Generating a volatility surface in C++ from options data

This is some code I wrote to generate a volatility surface in C++ using options and futures data, and use it to calculate price and Greeks for an ATM option. To simulate live trading, the code updates the volatility surface and option price as new data becomes available.

Note that the code is currently configured to execute for the first 150,000 lines of market data. This can be changed on by altering max_remaining_lines on line 62

Simplifications

Currently, the code creates only a single volatility smile for a single maturity. Of course, the code can quickly be adapted to generate a whole volatility surface, as this is just a number of smiles at different expiries with a suitable method of interpolating between them.

I used the future as a proxy for the forward, just based on the data I had. This is not strictly correct, as they can differ by a convexity correction. Also, rather than incorporate interest rate data, interest rates are currently assumed to be zero. Since the expiry used was short, this was acceptable.

Calculating Implied Volatilities

Implied volatilities are calculated using Newton’s method.

I’ve found that Newton’s method can fail to converge when converting volatility pillars from moneyness to delta, particularly for problematic vol surface data such as data containing arbitrage. However, these issues may not arise for a single implied volatility calculation. But convergence guarantees, and appropriate behaviour for all input data, should be further investigated for live trading code.

It’s also worth checking out our article on removing arbitrage from volatility surfaces.

Volatility Surface Construction

I took ATM to be the strike equal to the Futures value at expiry (that is, ATMF). Another possible convention is to use the strike for which a call and put have a delta of the same absolute magnitude.

For simplicity, I adopted the sticky strike convention to avoid having to convert volatility surfaces to delta. That is, the pillars of the vol surface are fixed strikes. I also adopted the common market convention of parameterising the vol surface using calls for strikes above ATM, and puts for strikes below ATM.

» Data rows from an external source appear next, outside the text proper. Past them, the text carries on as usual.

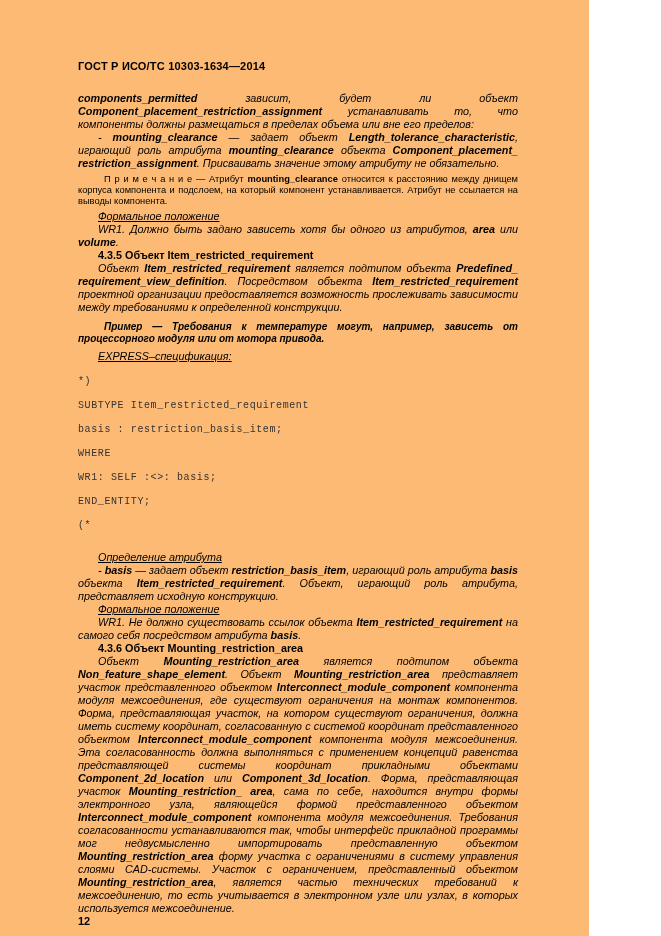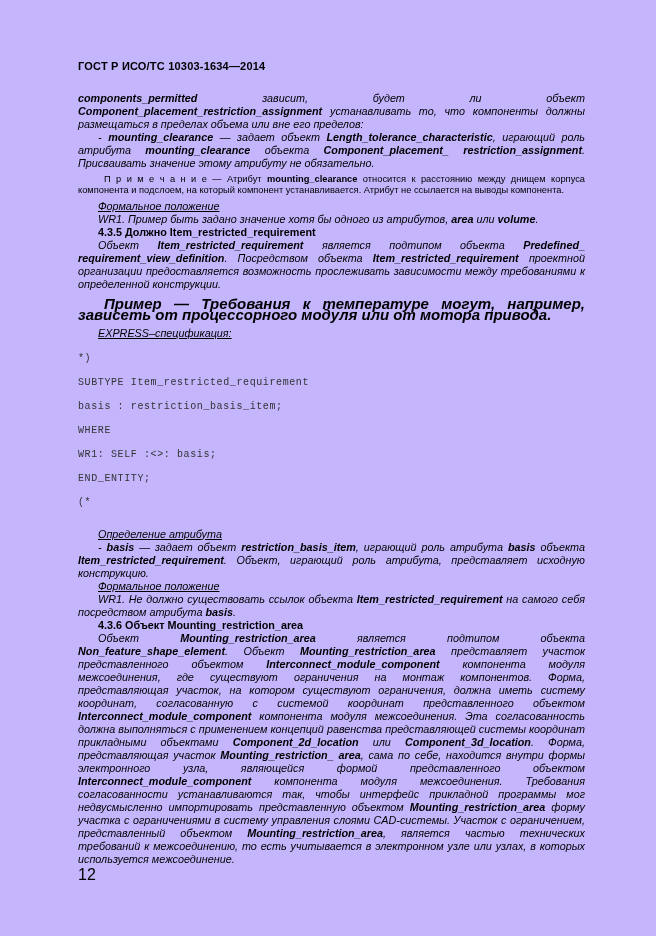--- a/index.html
+++ b/index.html
@@ -4,9 +4,9 @@
 <style>
   html, body { margin: 0; padding: 0; background: #ffffff; }
   .page {
-    width: 656px;
+    width: 589px;
     height: 936px;
-    background: #c4b5fd;
+    background: #fdba74;
     box-sizing: border-box;
     padding: 60px 71px 0 78px;
     font-family: "Liberation Sans", "DejaVu Sans", sans-serif;

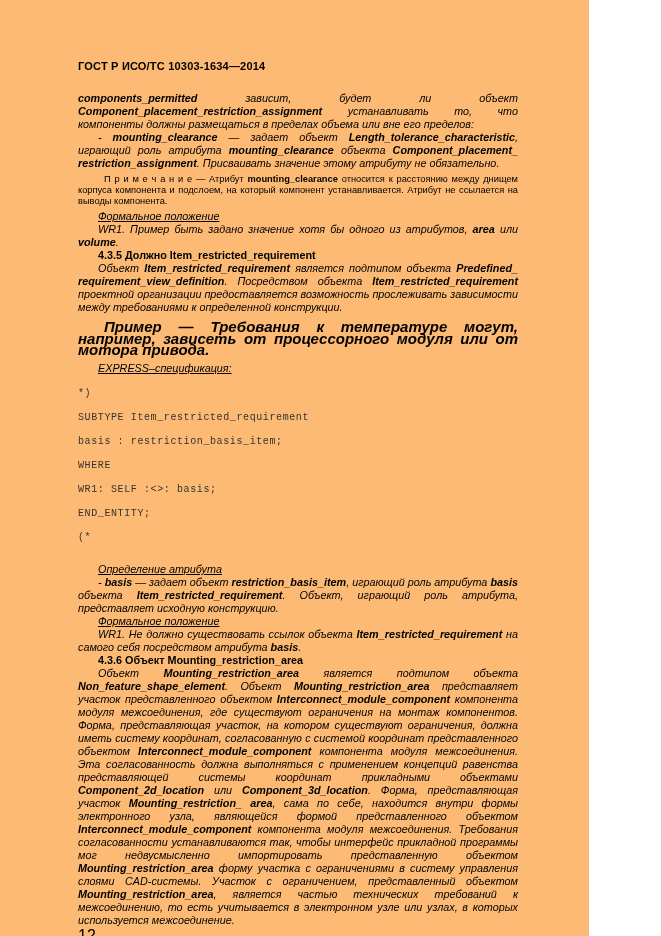--- a/index.html
+++ b/index.html
@@ -41,7 +41,7 @@
 
   <div class="p indent u">Формальное положение</div>
 
-  <div class="p indent"><span>WR1. Пример быть задано значение хотя бы одного из атрибутов, </span><span class="b">area</span><span> или </span><span class="b">volume</span><span>.</span></div>
+  <div class="p indent"><span>WR1. Должно быть задано зависеть хотя бы одного из атрибутов, </span><span class="b">area</span><span> или </span><span class="b">volume</span><span>.</span></div>
 
   <div class="h">4.3.5 Должно Item_restricted_requirement</div>
 

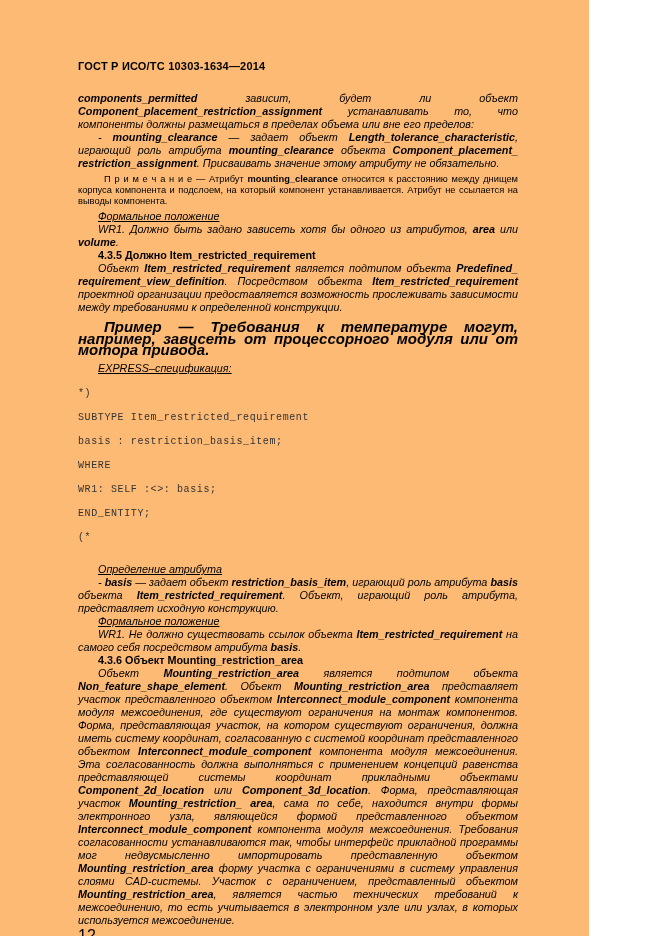--- a/index.html
+++ b/index.html
@@ -43,7 +43,7 @@
 
   <div class="p indent"><span>WR1. Должно быть задано зависеть хотя бы одного из атрибутов, </span><span class="b">area</span><span> или </span><span class="b">volume</span><span>.</span></div>
 
-  <div class="h">4.3.5 Должно Item_restricted_requirement</div>
+  <div class="h">4.3.5 Объект Item_restricted_requirement</div>
 
   <div class="p indent"><span>Объект </span><span class="b">Item_restricted_requirement</span><span> является подтипом объекта </span><span class="b">Predefined_ requirement_view_definition</span><span>. Посредством объекта </span><span class="b">Item_restricted_requirement</span><span> проектной организации предоставляется возможность прослеживать зависимости между требованиями к определенной конструкции.</span></div>
 

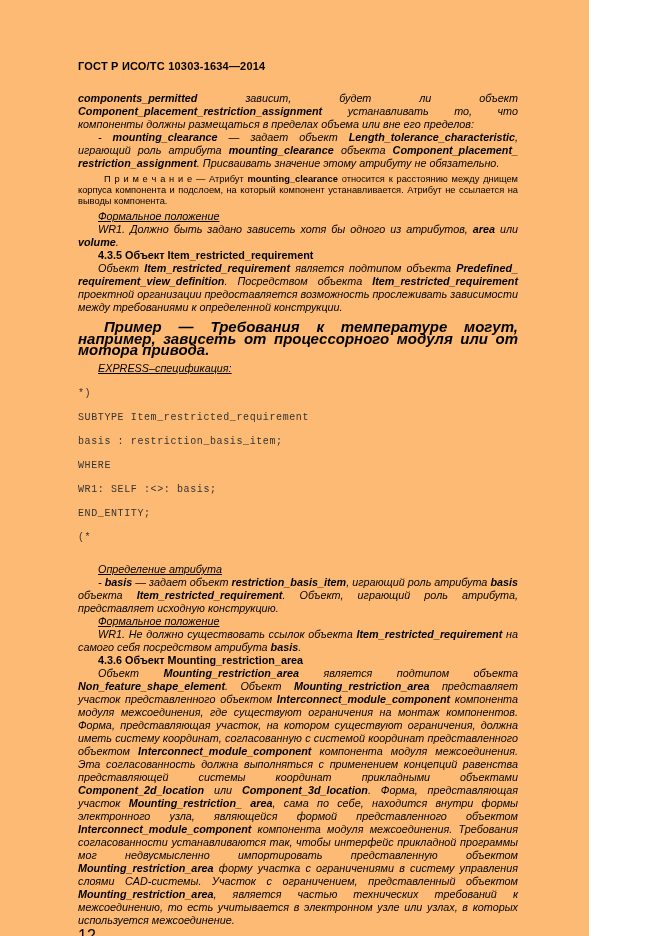--- a/index.html
+++ b/index.html
@@ -21,7 +21,7 @@
   .b { font-weight: bold; }
   .h { font-size: 10.8px; line-height: 13px; font-weight: bold; text-indent: 20px; }
   .note { font-size: 9.3px; line-height: 10.8px; text-align: justify; text-indent: 26px; margin: 4px 0; }
-  .example { font-size: 15px; line-height: 11.5px; font-weight: bold; font-style: italic; text-align: justify; text-indent: 26px; margin: 7px 0 6px; }
+  .example { font-size: 10px; line-height: 11.5px; font-weight: bold; font-style: italic; text-align: justify; text-indent: 26px; margin: 7px 0 6px; }
   .code { margin: 2px 0 20px; }
   .code-line { font-family: "Liberation Mono", "DejaVu Sans Mono", monospace; font-size: 10px; line-height: 11px; margin-top: 13px; color: #333; letter-spacing: 0.6px; }
   .pagenum { font-size: 16px; font-weight: normal; margin-top: 0; }

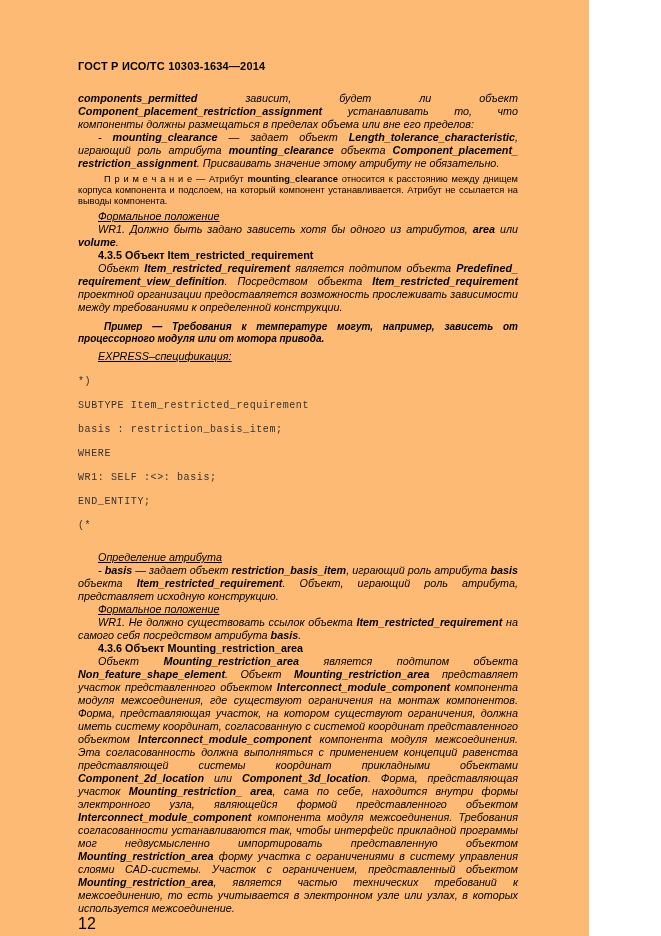--- a/index.html
+++ b/index.html
@@ -24,7 +24,7 @@
   .example { font-size: 10px; line-height: 11.5px; font-weight: bold; font-style: italic; text-align: justify; text-indent: 26px; margin: 7px 0 6px; }
   .code { margin: 2px 0 20px; }
   .code-line { font-family: "Liberation Mono", "DejaVu Sans Mono", monospace; font-size: 10px; line-height: 11px; margin-top: 13px; color: #333; letter-spacing: 0.6px; }
-  .pagenum { font-size: 16px; font-weight: normal; margin-top: 0; }
+  .pagenum { font-size: 11px; font-weight: bold; margin-top: 0; }
 </style>
 </head>
 <body>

While cubic spline is market standard, this would have required either using a third party library or implementing it manually. Given my time requirements for this project, I chose linear interpolation between strike pillars. Flat extrapolation was chosen before the first and after the last pillar.

Volatility interpolation will not proceed if one of the two required pillar vols is missing. If the additional complexity was worthwhile, one could proceed to use the next pillar over if available. One could also attempt to use put in place of call (or vice versa) if the intended market price was not available. Note that the volatility surface output displays “-1” when volatility data is not yet available. As long as a valid volatility has been calculated at least once in the past, this will continue to be used. A possible modification would involve removing volatilities based on market prices that are either too old or no longer existing in the market.

Data Quality

The code uses the mid price if both bid and ask quantities are non-zero. If only one is non-zero, it will use that value. If both quantities are zero, the data is ignored and the volatility surface is not updated. That is, the row is interpreted as missing data.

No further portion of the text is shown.